## [Problem to solve]
Within the entries below, please retype exactly the lines starting with the line that has "[78,1401,376,1419] [104,1450,127,1461] //" and going on through the line that has "[550,166,785,184] incrementally-added features", but not the pictures.

## [Exercise material]

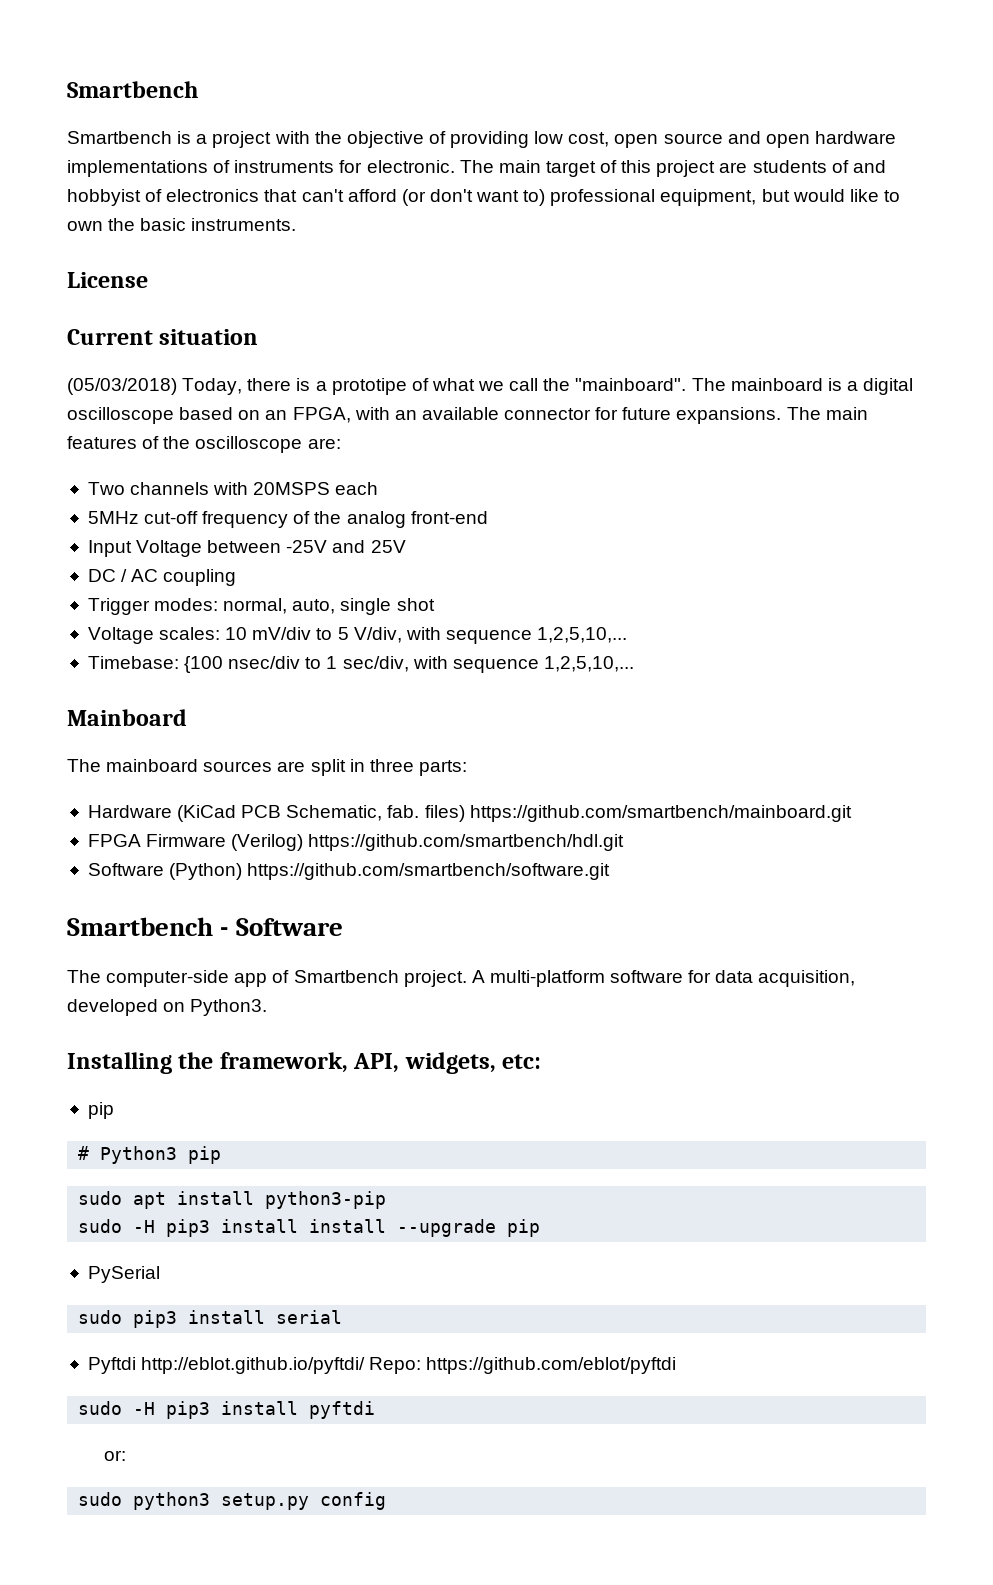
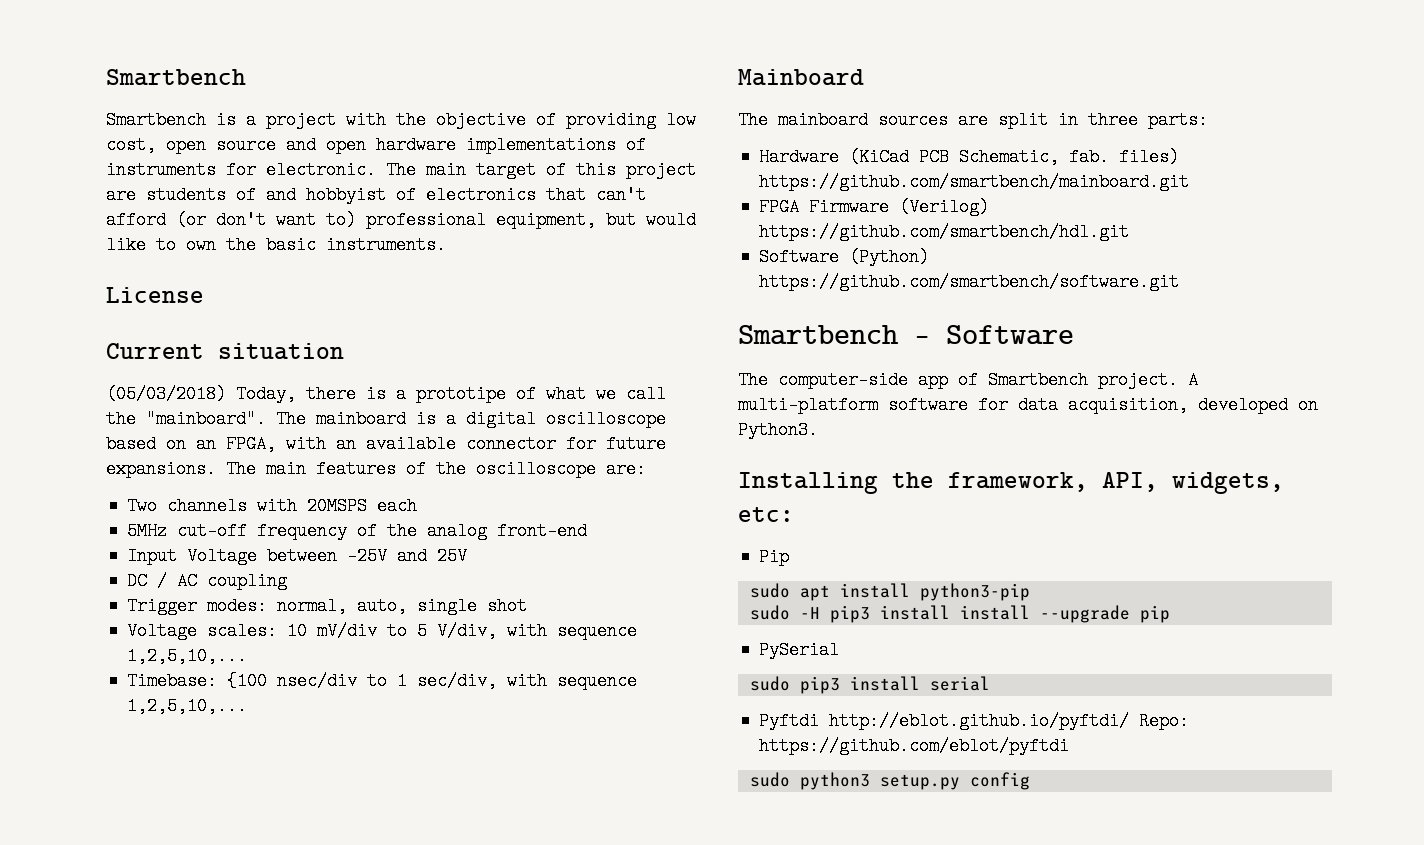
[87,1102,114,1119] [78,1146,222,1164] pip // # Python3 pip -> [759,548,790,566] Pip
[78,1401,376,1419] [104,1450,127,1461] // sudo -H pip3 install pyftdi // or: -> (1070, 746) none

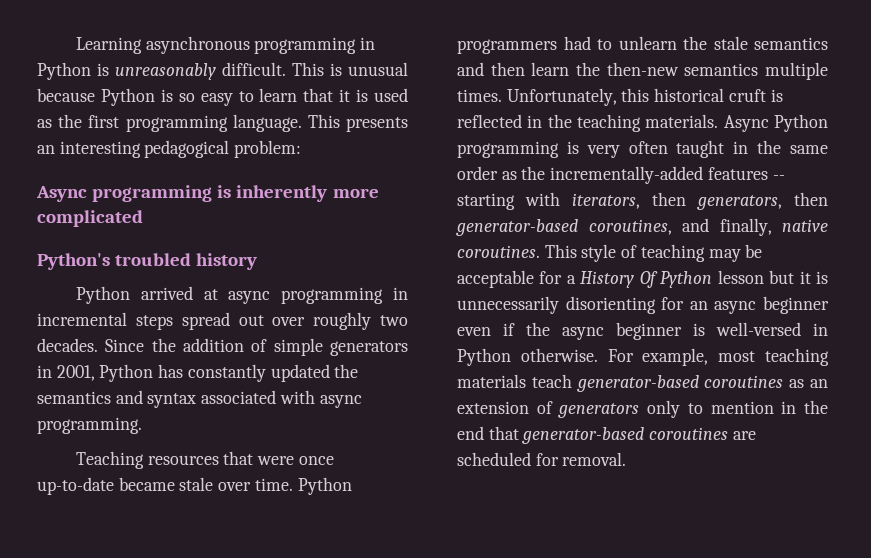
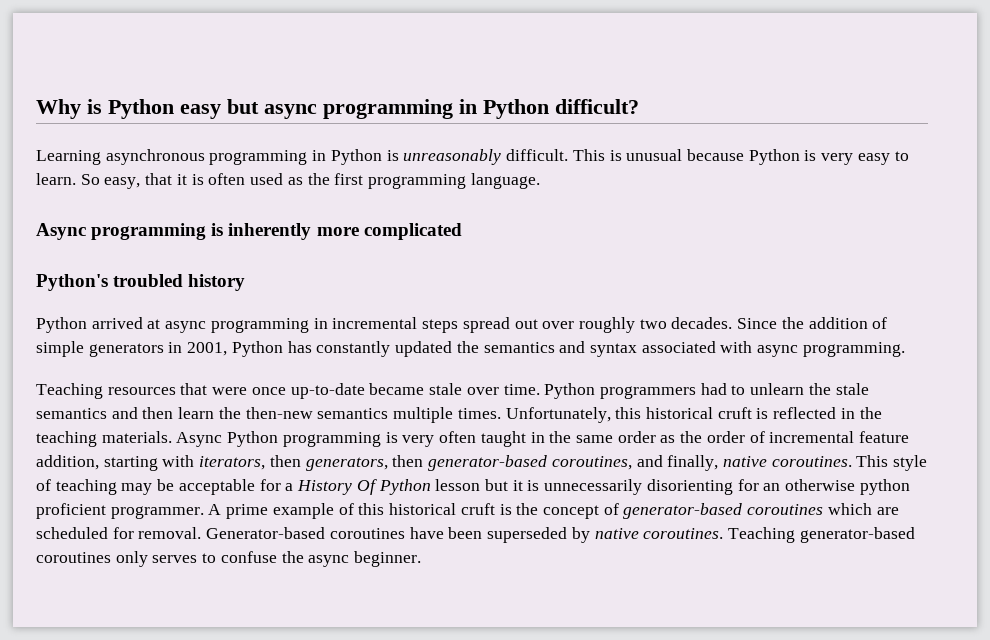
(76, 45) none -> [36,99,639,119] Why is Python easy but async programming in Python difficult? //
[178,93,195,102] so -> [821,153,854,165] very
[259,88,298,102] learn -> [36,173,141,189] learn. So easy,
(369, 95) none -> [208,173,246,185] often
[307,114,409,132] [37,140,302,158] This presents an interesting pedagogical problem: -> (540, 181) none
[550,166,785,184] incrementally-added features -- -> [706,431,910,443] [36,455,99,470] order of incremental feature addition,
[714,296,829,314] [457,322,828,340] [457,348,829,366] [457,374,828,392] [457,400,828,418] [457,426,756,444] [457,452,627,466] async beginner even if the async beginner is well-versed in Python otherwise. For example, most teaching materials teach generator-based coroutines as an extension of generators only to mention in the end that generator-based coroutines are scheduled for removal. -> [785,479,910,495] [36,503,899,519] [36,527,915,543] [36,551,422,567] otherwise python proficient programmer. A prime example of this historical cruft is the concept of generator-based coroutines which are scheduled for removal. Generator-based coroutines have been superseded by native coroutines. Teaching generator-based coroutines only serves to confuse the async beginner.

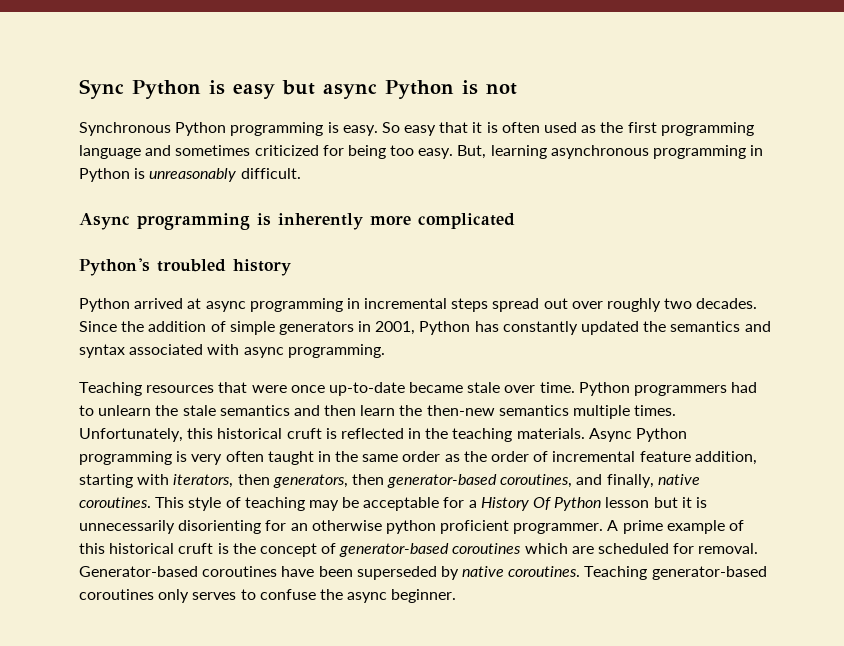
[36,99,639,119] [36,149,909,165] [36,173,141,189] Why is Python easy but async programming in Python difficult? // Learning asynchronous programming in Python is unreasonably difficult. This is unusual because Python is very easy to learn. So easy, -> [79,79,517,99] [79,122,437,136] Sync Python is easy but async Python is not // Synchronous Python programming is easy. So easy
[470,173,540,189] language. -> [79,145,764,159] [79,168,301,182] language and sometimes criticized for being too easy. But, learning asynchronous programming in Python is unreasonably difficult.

## [Reply]
[78,1401,376,1419] [104,1450,127,1461] // sudo -H pip3 install pyftdi // or: -> (1070, 746) none

(76, 45) none -> [36,99,639,119] Why is Python easy but async programming in Python difficult? //
[178,93,195,102] so -> [821,153,854,165] very
[259,88,298,102] learn -> [36,173,141,189] learn. So easy,
(369, 95) none -> [208,173,246,185] often
[307,114,409,132] [37,140,302,158] This presents an interesting pedagogical problem: -> (540, 181) none
[550,166,785,184] incrementally-added features -- -> [706,431,910,443] [36,455,99,470] order of incremental feature addition,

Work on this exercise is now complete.